Synthesis and characterisation of magnesium methyl complexes with monoanionic chelating nitrogen donor ligands and their reaction with dioxygen

Treatment of the Grignard reagent MeMgCl with the lithiates Li[L-X] (Li[L-X]=lithium beta-diketiminate [HC{C(Me)=NAr'}(2)Li] (Ar'=2,6-diisopropylphenyl) or lithium N,N'-diisopropylaminotroponiminate, Li[(Pr-i(2))ATI]) in THF provided four-co-ordinate methylmagnesium complexes [Mg(eta(2)-L-X)Me(THF)]. The beta-diketiminate complex has been characterised by X-ray crystallography, however the aminotroponiminate complex is an oil. Both complexes readily react with oxygen to provide methoxide-bridged dimeric complexes [Mg(mu-OMe)(eta(2)-L-X)](2) and the complex [Mg(mu-OMe){eta(2)-(Pr-i(2))ATI}](2) has structurally been characterised.
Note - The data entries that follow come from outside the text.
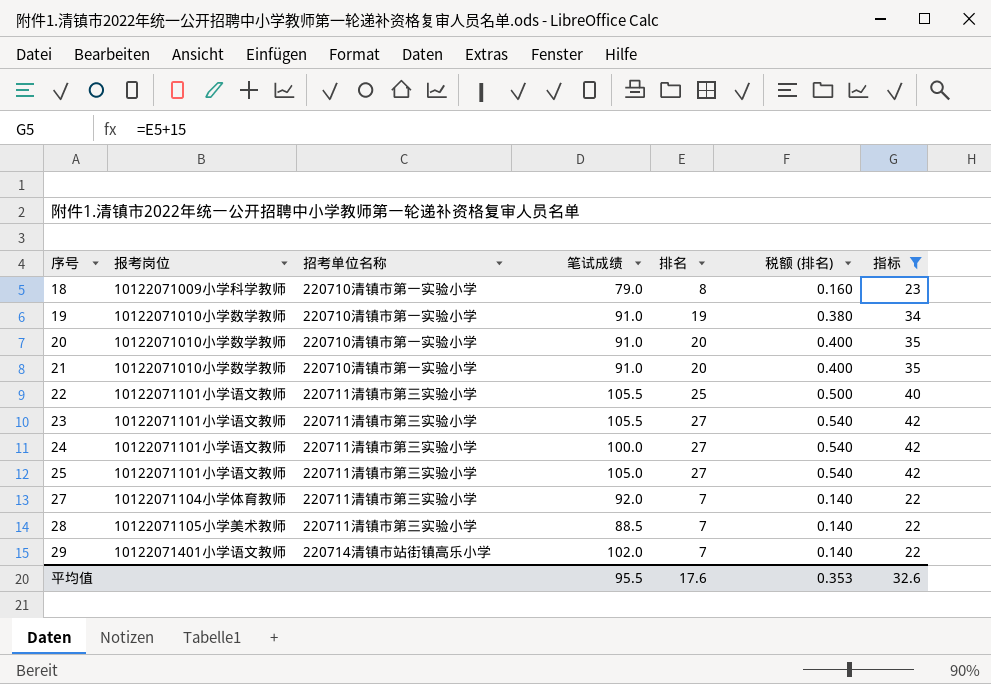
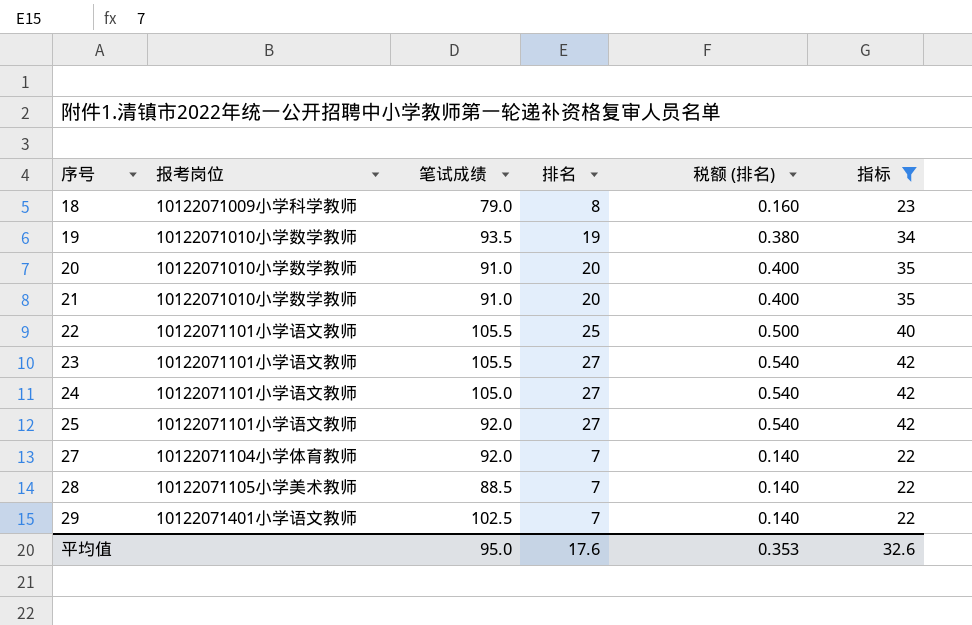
column 招考单位名称 | position: 3 -> none
19 | 笔试成绩: 91.0 -> 93.5
24 | 笔试成绩: 100.0 -> 105.0
25 | 笔试成绩: 105.0 -> 92.0
29 | 笔试成绩: 102.0 -> 102.5
平均值 | 笔试成绩: 95.5 -> 95.0

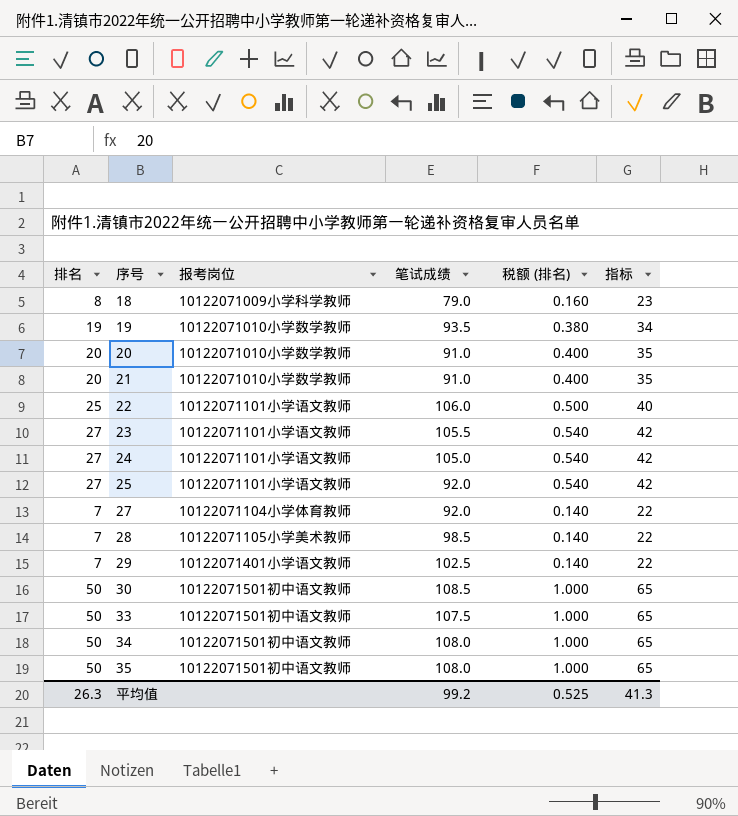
filter: 指标 != 65 -> none
column 排名 | position: 4 -> 1
22 | 笔试成绩: 105.5 -> 106.0
28 | 笔试成绩: 88.5 -> 98.5
平均值 | 排名: 17.6 -> 26.3
平均值 | 笔试成绩: 95.0 -> 99.2
平均值 | 税额 (排名): 0.353 -> 0.525
平均值 | 指标: 32.6 -> 41.3

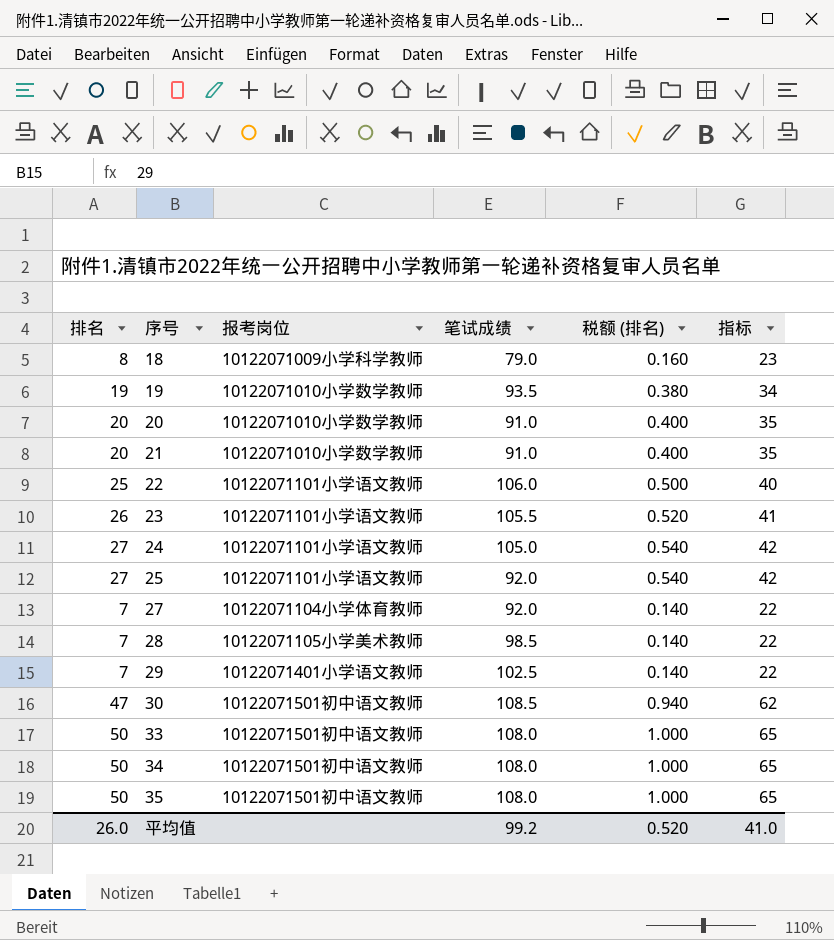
23 | 排名: 27 -> 26
23 | 税额 (排名): 0.540 -> 0.520
23 | 指标: 42 -> 41
30 | 排名: 50 -> 47
30 | 税额 (排名): 1.000 -> 0.940
30 | 指标: 65 -> 62
33 | 笔试成绩: 107.5 -> 108.0
平均值 | 排名: 26.3 -> 26.0
平均值 | 税额 (排名): 0.525 -> 0.520
平均值 | 指标: 41.3 -> 41.0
The methyl-bridged dimeric complex [Mg(mu-Me){HC[C(Me)NAr']}(2)](2) may be obtained by removal of THF from the adduct under vacuum at 150 degrees C or by treatment of the beta-diketimine (L-XH) with dimethylmagnesium in toluene with elimination of methane, and has also been characterised crystallographically. In contrast to this, treatment of MgMe2 with the aminotriponimine H[(Pr-i(2))ATI] provides only the bis-chelate complex [Mg{(Pr-i(2))ATI}(2)] which has also been characterised structurally. However the methyl bridged dimer [Mg(mu-Me){eta(2)-(Pr-i(2))ATI}](2) may be formed by removal of THF from [MgMe{eta(2)-(Pr-i(2))ATI}(THF)] at 110 degrees C under vacuum.